- Coordinates: 40°42′35″N 76°51′08″W﻿ / ﻿40.70972°N 76.85222°W
- Crosses: Susquehanna River
- Locale: Northumberland, Pennsylvania, United States
- Other name(s): Port Trevorton

Characteristics
- Design: Wooden truss bridge
- Total length: 3,460 ft (1,050 m)

History
- Built: 1850s
- Closed: 1870

Location

= Trevorton Bridge =

The Trevorton Bridge was an uncovered wooden truss bridge that crossed the Susquehanna River. It was erected between Herndon in Northumberland County and Port Trevorton in Snyder County, Pennsylvania.

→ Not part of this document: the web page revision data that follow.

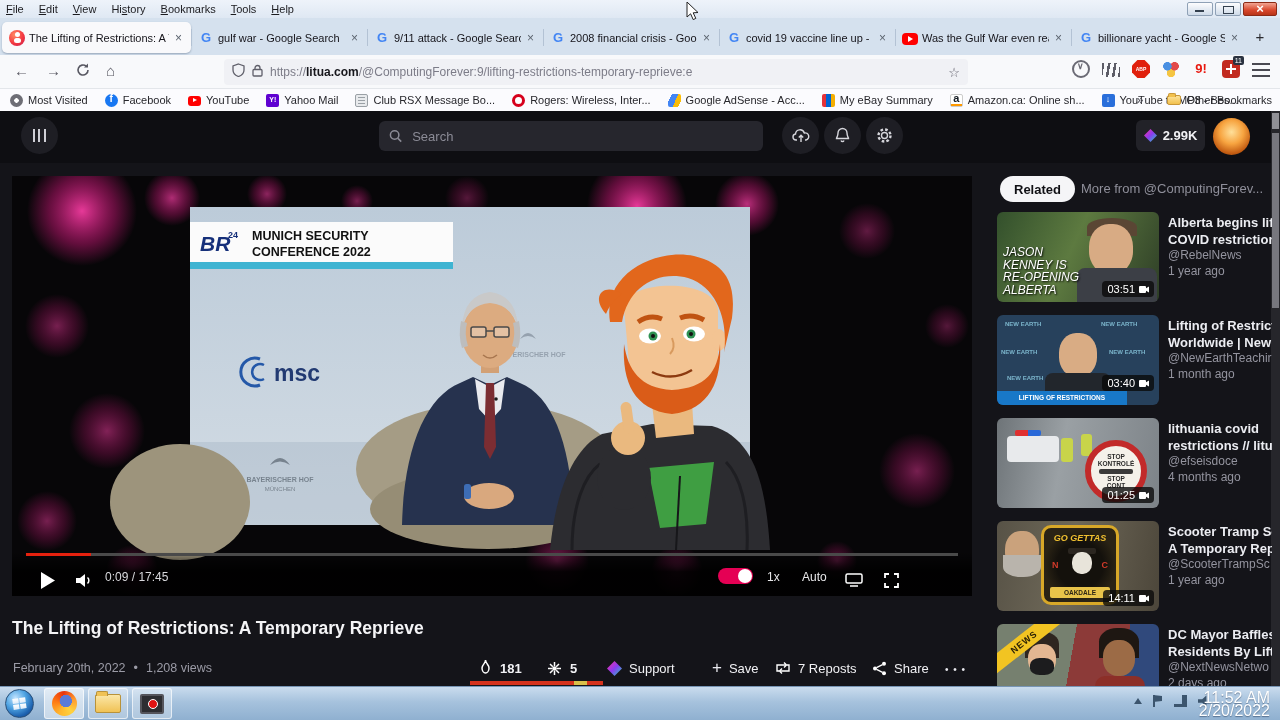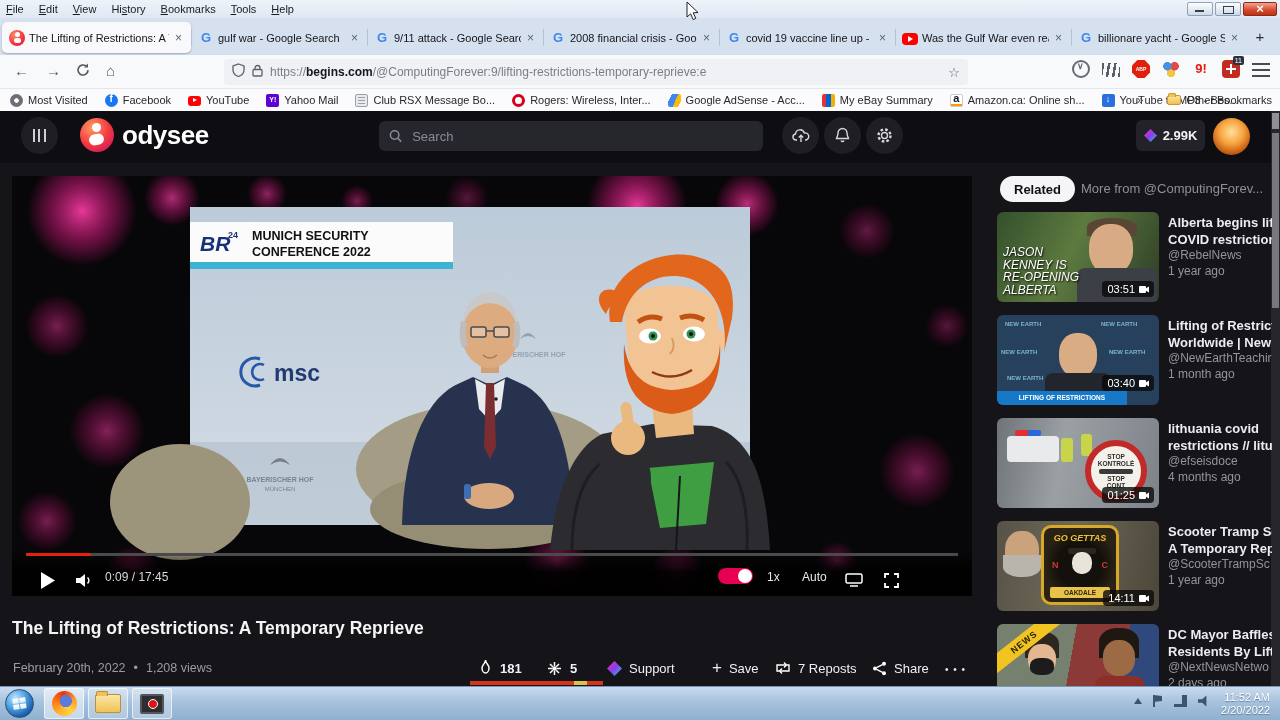--- a/index.html
+++ b/index.html
@@ -296,7 +296,7 @@
             <path d="M3 5.5V4a2.5 2.5 0 0 1 5 0v1.5" fill="none" stroke="#5f5f6a" stroke-width="1.3"></path>
           </svg>
       </span>
-      <span class="url-text"><span>https://</span><b>begins.com</b><span>/@ComputingForever:9/lifting-restrictions-temporary-reprieve:e</span></span>
+      <span class="url-text"><span>https://</span><b>litua.com</b><span>/@ComputingForever:9/lifting-restrictions-temporary-reprieve:e</span></span>
       <span class="url-star">☆</span>
     </div>
     <div class="ext-cluster">

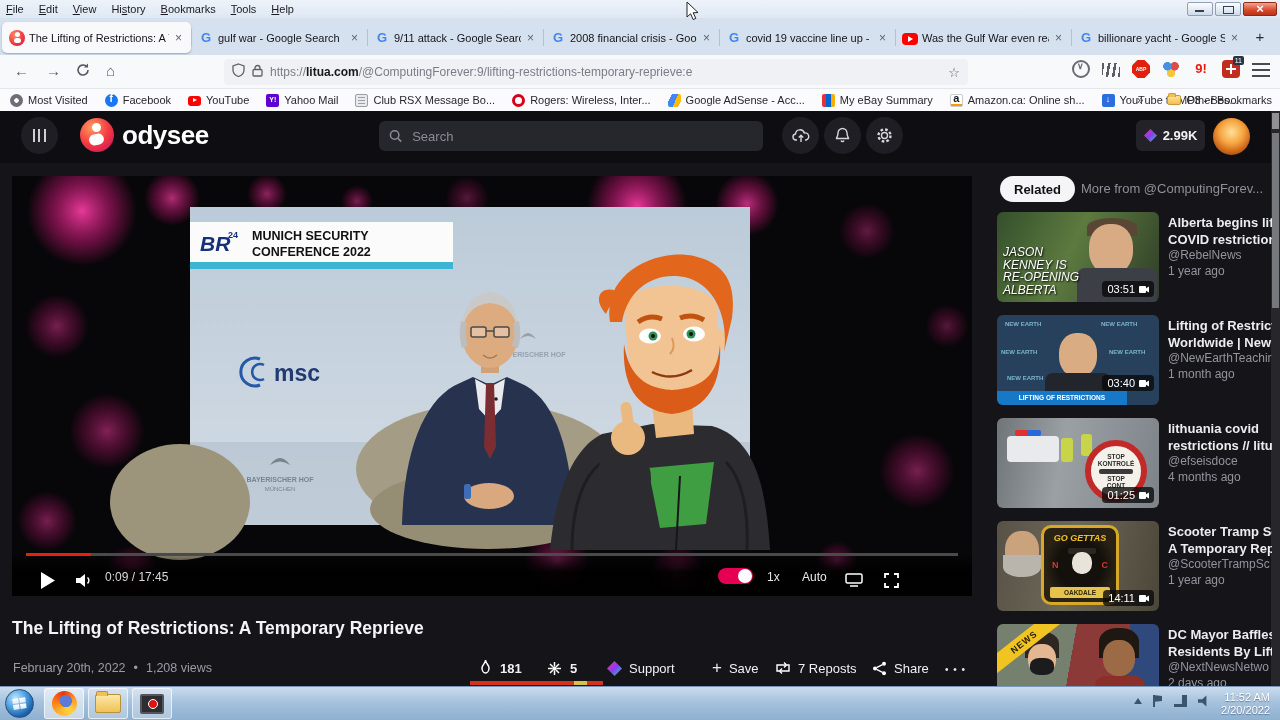--- a/index.html
+++ b/index.html
@@ -370,10 +370,6 @@
       <div class="circ-btn" style="left:21px">
           <span class="ham-bars"></span>
         </div>
-      <div class="ody-logo">
-        <span class="ody-logo-ic"></span>
-        <span class="ody-word">odysee</span>
-      </div>
       <div class="ody-search">
         <svg width="14" height="14" viewBox="0 0 14 14">
             <circle cx="6" cy="6" r="4.5" fill="none" stroke="#8b8b96" stroke-width="1.6"></circle>

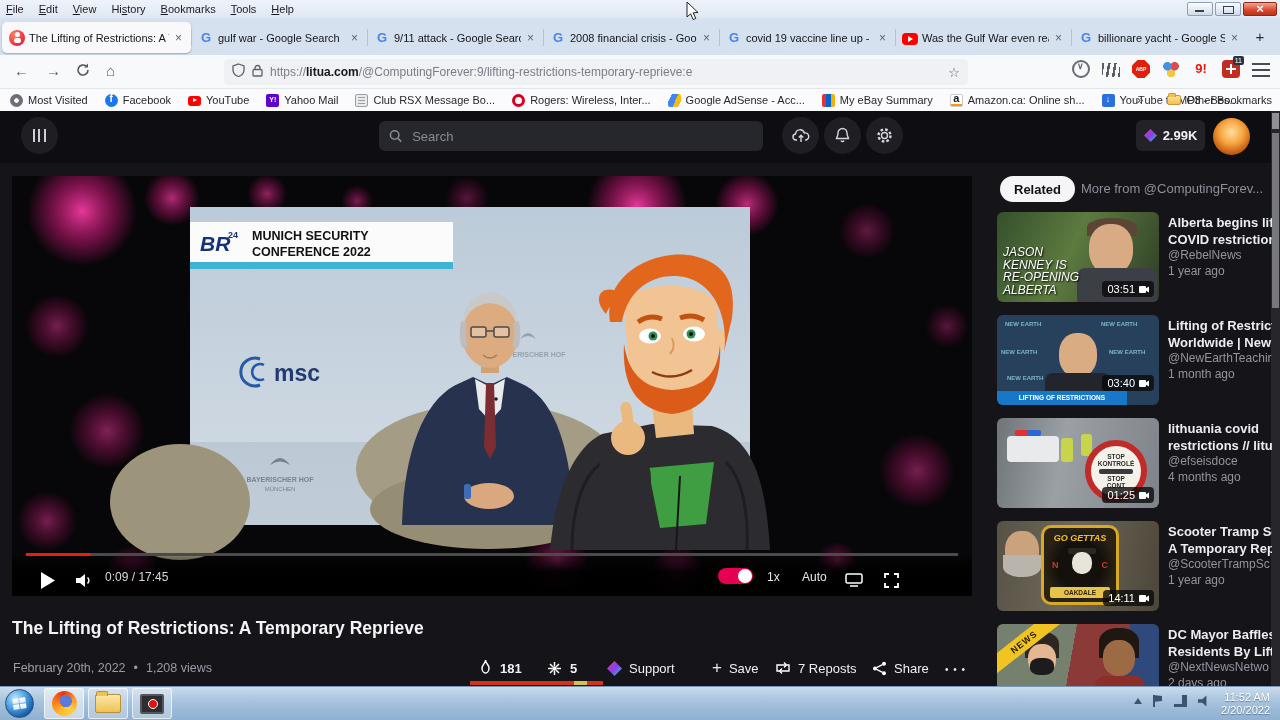--- a/index.html
+++ b/index.html
@@ -207,7 +207,7 @@
   .net-ic{width:13px;height:12px;background:linear-gradient(#3c556e,#3c556e) 0 9px/13px 3px no-repeat,
     linear-gradient(#3c556e,#3c556e) 8px 0/5px 12px no-repeat;}
   .spk-ic{width:12px;height:12px;background:#3c556e;clip-path:polygon(0 35%,35% 35%,70% 5%,70% 95%,35% 65%,0 65%);}
-  .clock{position:absolute;right:10px;top:4px;text-align:right;color:#fff;font-size:11px;line-height:13px;text-shadow:0 1px 1px rgba(30,50,80,.5);}
+  .clock{position:absolute;right:10px;top:4px;text-align:right;color:#fff;font-size:16px;line-height:13px;text-shadow:0 1px 1px rgba(30,50,80,.5);}
 
   .cursor{position:absolute;left:686px;top:2px;z-index:99;}
 </style>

The bridge was 3460 ft long, with a 1400 ft trestle crossing White Island in the middle of the river. It was originally built in 1854 as a railroad bridge by the Susquehanna & Union Bridge Co., later a subsidiary of the Trevorton and Susquehanna Railroad and, in September 1855, the bridge was adapted for use as a road bridge as well as for trains. The bridge was most often used to cross the Susquehanna by cattle. The continuous crossing of cattle endangered the already weakened bridge (weakened from acid in the bark the pine used to construct the bridge). The bridge was eventually dismantled in 1870 for fear that it would collapse.